= Thomas Copeland (schoolmaster) =

15th-century master of Sherborne School

Thomas Copeland (living 1437) was the schoolmaster at Sherborne School in the reign of Henry VI of England.

==Life==
Copeland's origins are obscure, although the surname was found predominantly in Cumbria, Cheshire, and Yorkshire, then as now.

Copeland's name appears on two lists dated 1437 of subscribers to the foundation of an almshouse at Sherborne, provided for ‘Twelve pore feeble and ympotent old men and four old women’ to be cared for by a housewife whose duty was to ‘feeche in and dyght to the victaill wash wrying make beddys and al other things do’.

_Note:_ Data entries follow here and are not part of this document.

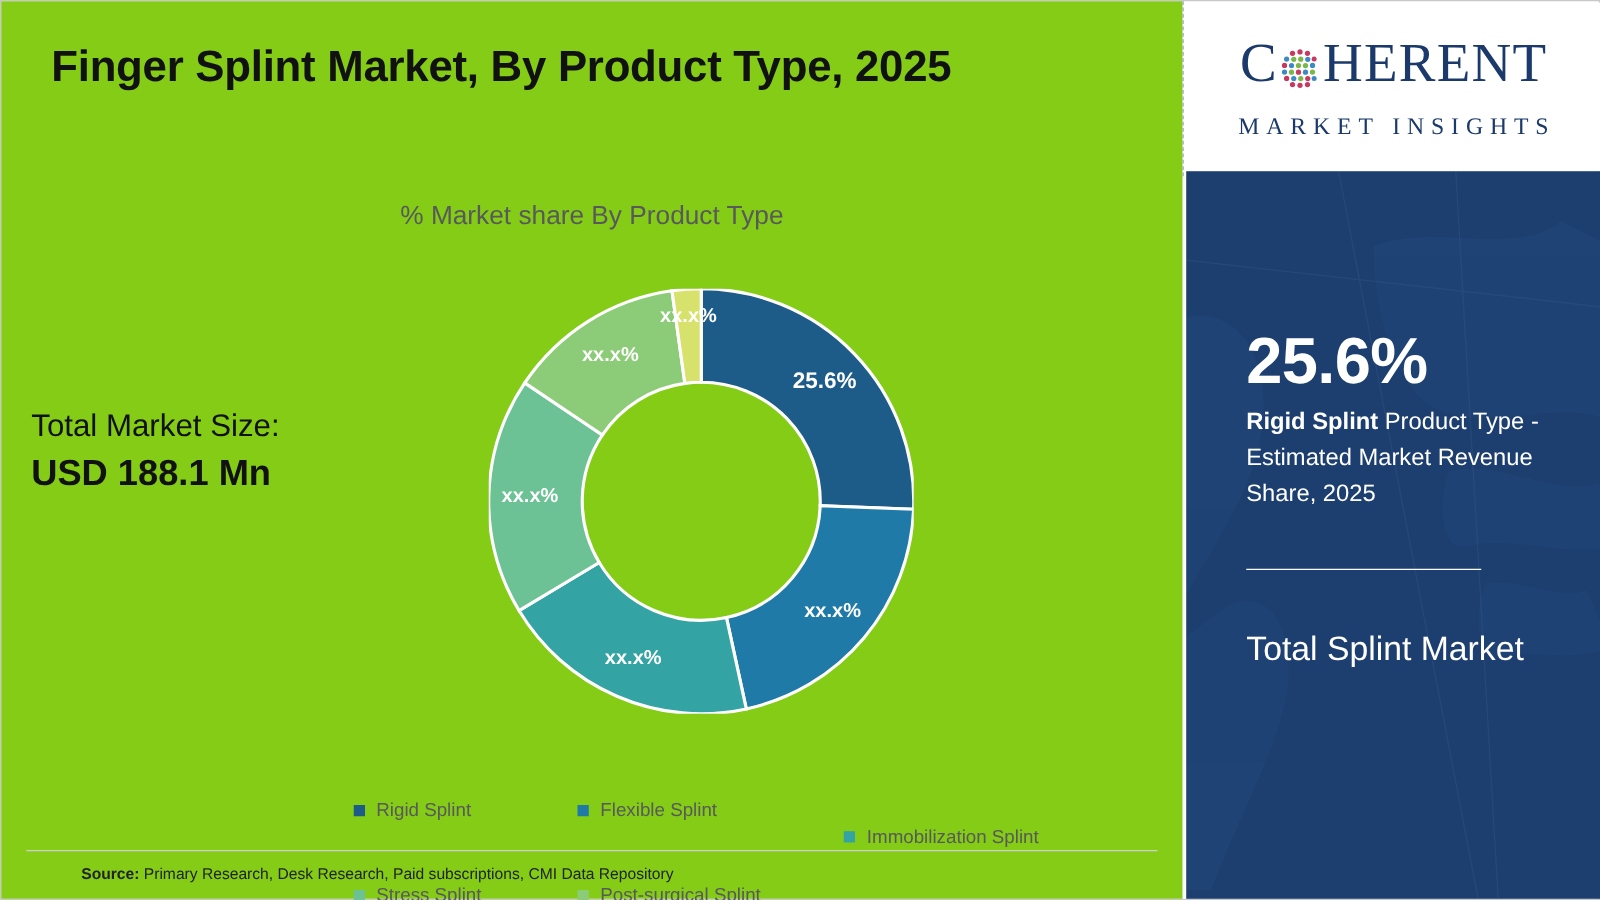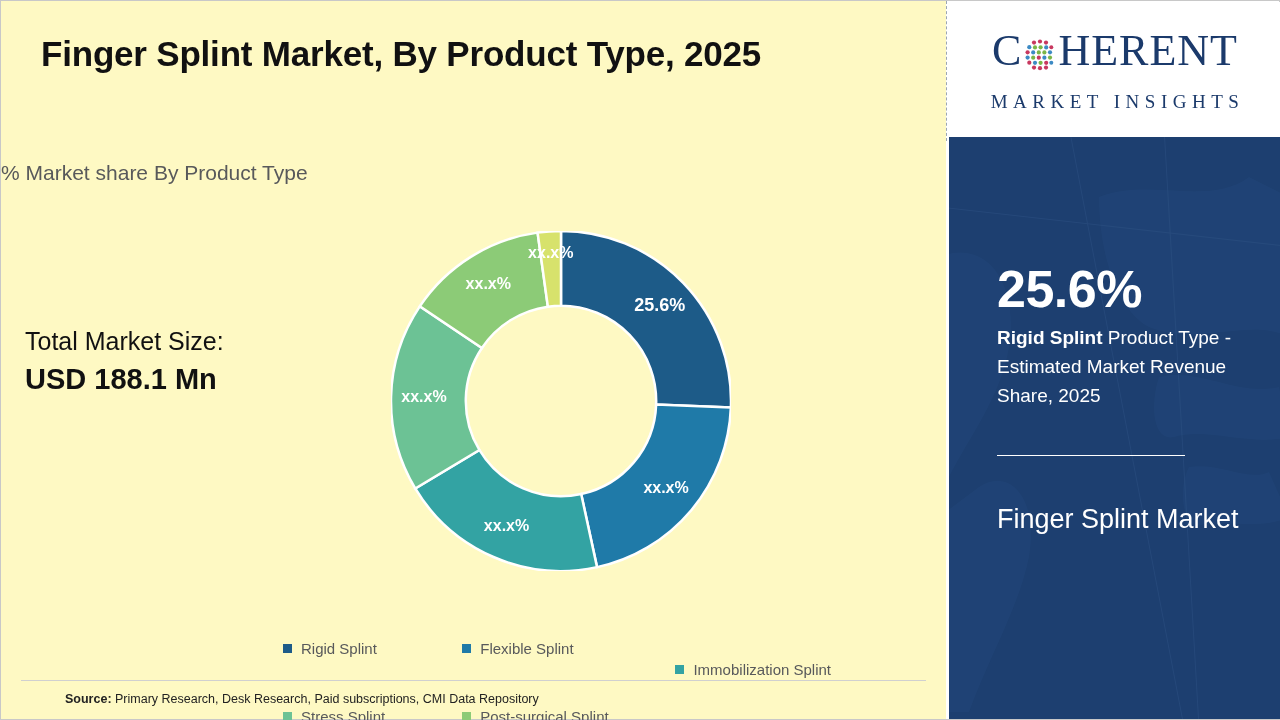--- a/index.html
+++ b/index.html
@@ -14,31 +14,31 @@
     position:absolute; left:0; top:0;
     width:1280px; height:720px;
     background:#ffffff;
     border:1px solid #c8c8c8;
   }
 
   
   #left-panel {
     position:absolute; left:0; top:0;
     width:945px; height:718px;
-    background:#fef9c3;
+    background:#84cc16;
   }
   #title {
     position:absolute; left:40px; top:33px;
     font-size:35px; font-weight:bold; color:#111;
     letter-spacing:-0.2px; white-space:nowrap;
     font-family:"Liberation Sans", sans-serif;
   }
   #chart-subtitle {
     position:absolute; left:0; top:160px; width:945px;
-    text-align:left; font-size:21px; color:#58595b;
+    text-align:center; font-size:21px; color:#58595b;
   }
 
   
   #total-market {
     position:absolute; left:24px; top:322px;
     color:#111;
   }
   #tm-label { font-size:25px; line-height:36px; }
   #tm-value { font-size:29px; font-weight:bold; line-height:40px; }
 
@@ -275,16 +275,16 @@
           <line x1="-10" y1="70" x2="345" y2="110"></line>
           <line x1="120" y1="-10" x2="235" y2="590"></line>
           <line x1="215" y1="-10" x2="250" y2="590"></line>
         </g>
       </svg>
       <div id="stat-pct">25.6%</div>
       <div id="stat-desc">
         <b>Rigid Splint</b><span> Product Type - Estimated Market Revenue Share, 2025</span>
       </div>
       <div id="rule"></div>
-      <div id="market-name">Finger Splint Market</div>
+      <div id="market-name">Total Splint Market</div>
     </div>
   </div>
 </div>
 
 </body></html>

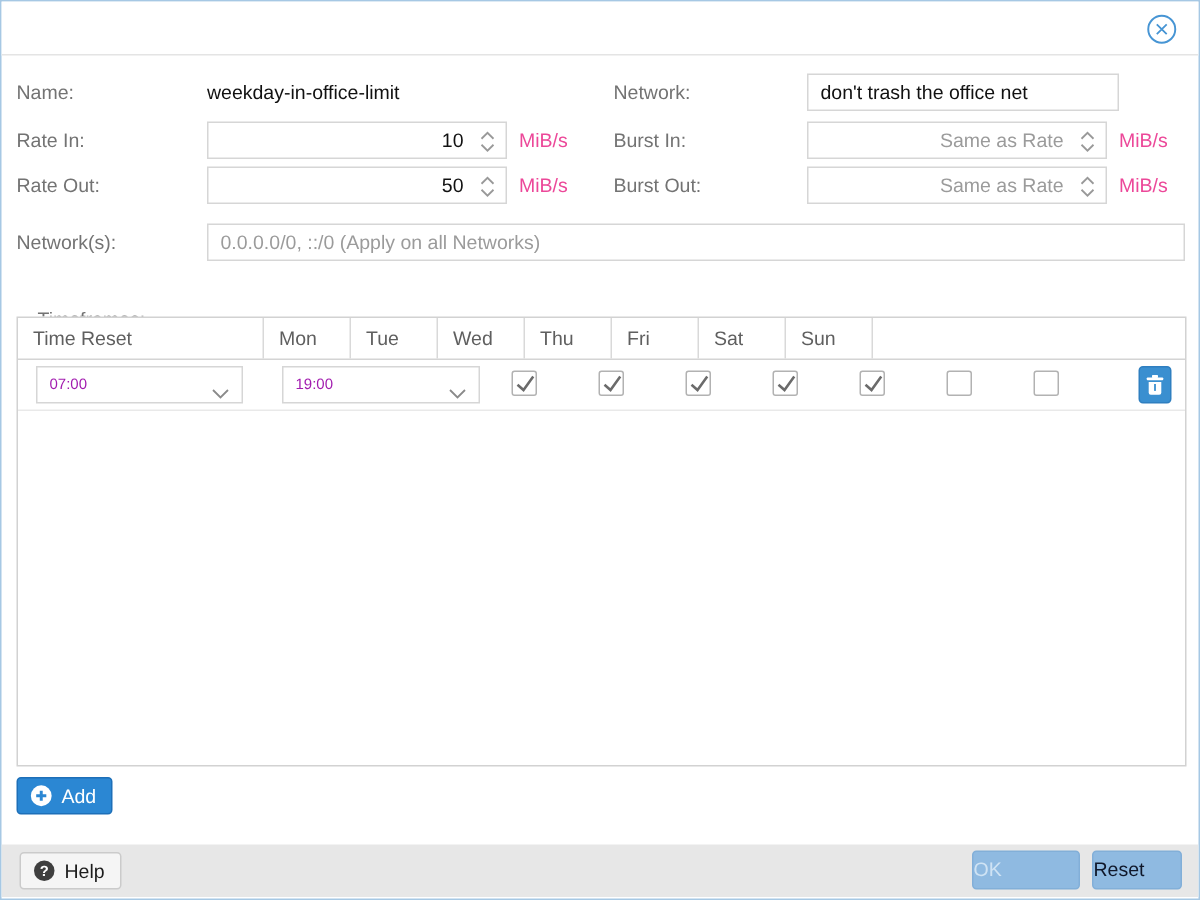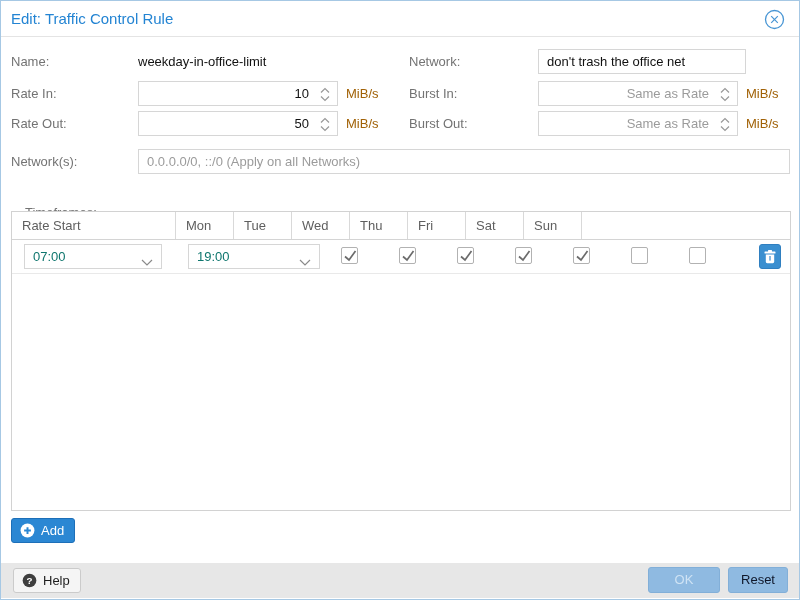--- a/index.html
+++ b/index.html
@@ -21,21 +21,21 @@
     position:absolute; left:10px; top:0; line-height:35px;
     font-size:15px; color:#2384d3;
   }
   .close-btn {
     position:absolute; right:14px; top:8px; width:21px; height:21px;
     cursor:pointer; display:block;
   }
   
   .lbl { position:absolute; color:#737373; font-size:13px; line-height:16px; white-space:nowrap; }
   .val { position:absolute; color:#111; font-size:13px; line-height:16px; white-space:nowrap; }
-  .unit { position:absolute; color:#a16207; font-size:13px; line-height:16px; }
+  .unit { position:absolute; color:#ec4899; font-size:13px; line-height:16px; }
   
   .field {
     position:absolute; height:25px; background:#fff;
     border:1px solid #d6d6d6;
   }
   .field input {
     width:100%; height:100%; border:none; outline:none; background:transparent;
     font-family:inherit; font-size:13px; color:#111; padding:0 8px;
   }
   .field input::placeholder { color:#9b9b9b; opacity:1; }
@@ -43,21 +43,21 @@
   .spinfield input::placeholder { color:#9b9b9b; }
   .spinner {
     position:absolute; right:7px; top:5px; width:10px; height:15px; cursor:pointer;
   }
   
   .combo {
     position:relative; height:25px; background:#fff; border:1px solid #d6d6d6;
   }
   .combo input {
     width:100%; height:100%; border:none; outline:none; background:transparent;
-    font-family:inherit; font-size:13px; color:#0f766e; padding:0 24px 0 8px;
+    font-family:inherit; font-size:10px; color:#a21caf; padding:0 24px 0 8px;
   }
   .combo .chevron { position:absolute; right:8px; top:9px; cursor:pointer; }
   
   .tf-table {
     position:absolute; left:10px; top:210px; width:780px; height:300px;
     border:1px solid #d2d2d2; background:#fff;
   }
   .tf-header { display:flex; height:28px; border-bottom:1px solid #d4d4d4; }
   .tf-header .hcell {
     line-height:27px; padding-left:10px; color:#5f5f5f; font-size:13px;
@@ -92,32 +92,31 @@
   }
   .help-btn {
     position:absolute; left:12px; top:5px; height:25px; padding:0 10px 0 8px;
     display:inline-flex; align-items:center; gap:6px;
     background:#f5f5f5; border:1px solid #cbcbcb; border-radius:3px;
     color:#1d1d1d; font-size:13px; cursor:pointer;
   }
   .ok-btn, .reset-btn {
     position:absolute; top:4px; height:26px;
     background:#8fbae1; border:1px solid #82afd8; border-radius:3px;
-    font-size:13px; text-align:center; line-height:24px; cursor:pointer;
+    font-size:13px; text-align:left; line-height:24px; cursor:pointer;
   }
   .ok-btn { left:647px; width:72px; color:#cfe3f4; }
   .reset-btn { left:727px; width:60px; color:#0f172a; }
 </style>
 </head>
 <body>
 
 <div class="dialog">
 
   <div class="titlebar">
-    <span class="title">Edit: Traffic Control Rule</span>
     <span class="close-btn">
       <svg width="21" height="21" viewBox="0 0 21 21">
         <circle cx="10.5" cy="10.5" r="9" fill="none" stroke="#4795d4" stroke-width="1.3"></circle>
         <path d="M7.2 7.2 L13.8 13.8 M13.8 7.2 L7.2 13.8" stroke="#4795d4" stroke-width="1.2"></path>
       </svg>
     </span>
   </div>
 
   <span class="lbl" style="left:10px; top:53px;">Name:</span>
   <span class="val" style="left:137px; top:53px;">weekday-in-office-limit</span>
@@ -177,21 +176,21 @@
 
   <span class="lbl" style="left:10px; top:153px;">Network(s):</span>
   <div class="field" style="left:137px; top:148px; width:652px;">
     <input type="text" placeholder="0.0.0.0/0, ::/0 (Apply on all Networks)" style="">
   </div>
 
   <span class="lbl" style="left:24px; top:184px;margin-top:20px;">Timeframes:</span>
 
   <div class="tf-table">
     <div class="tf-header">
-      <div class="hcell c-start">Rate Start</div>
+      <div class="hcell c-start">Time Reset</div>
       <div class="hcell c-day">Mon</div>
       <div class="hcell c-day">Tue</div>
       <div class="hcell c-day">Wed</div>
       <div class="hcell c-day">Thu</div>
       <div class="hcell c-day">Fri</div>
       <div class="hcell c-day">Sat</div>
       <div class="hcell c-day">Sun</div>
       <div class="hcell c-act"></div>
     </div>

The Foundation Deed for the almshouse is dated 10 January 1437. Copeland is recorded as a magister scholarum (schoolmaster) living in 'Chepstrett' (modern day Cheap Street, still the principal high street of the town).

Copeland's donation of three shillings and fourpence made him one of the largest contributors to the almshouse. The licence of King Henry VI to found the Almshouse is dated 11 July 1437. The building was completed in 1448 and consisted of a Chapel (completed by 1442) and a hall, with dormitories above. The Almshouse was dedicated to St John The Baptist and St John The Evangelist; a fine doorway with niches and statues of the two Saints John provided the main entrance from Trendle Street.

==Caricature==
A Miserere seat in Sherborne Abbey, that has been dated to 1436–59, is carved with the representation of a round capped master flogging a boy. It has been conjectured that this is a caricature of Copeland.